—
¡Dios mío, Milo —sollozaba ella con los nervios, desbordándola—, este caballo
no marcha!
—
¡Es que no entiendo qué le pasa! ¡Se comporta como una cabra!
Mientras
tanto la hormiga reina acortaba distancia, afilando sus mandíbulas para
hacernos conocer su rabia. Encima las columnas de insectos no se desarmaban.

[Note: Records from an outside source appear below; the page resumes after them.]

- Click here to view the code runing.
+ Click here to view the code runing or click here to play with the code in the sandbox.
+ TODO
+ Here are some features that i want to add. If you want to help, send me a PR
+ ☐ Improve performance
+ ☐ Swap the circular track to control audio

Nuestra muerte era macabra. ¡Santos zánganos, Erchudichu reaparecía como un
rayo! Se ubicaba a centímetros del hocico del caballo, quien reaccionaba
cabeceando.
—
¡Nos van a comer vivos! —advertía Sofía, pellizcándome las piernas.
—
¿Cómo podés decir eso?
Volteándome,
advertía la poca distancia que nos salvaguardaba de la bestia satánica. No
había más de diez metros. La fiera chirriaba y avanzaba. Nueve metros. Ocho. La
muerte acechaba. El niño indio atinaba a bajarse del caballo, justo en el
momento en que el drone comenzaba a desplazarse en sentido contrario a la
reina. Increíblemente el caballo trotaba. El zángano agilizaba su vuelo, el
potro acrecentaba la marcha. Para nuestra calma, galopaba. La hormiga maldita
poco a poco nos perdía pisada. Estábamos escapando de la parca.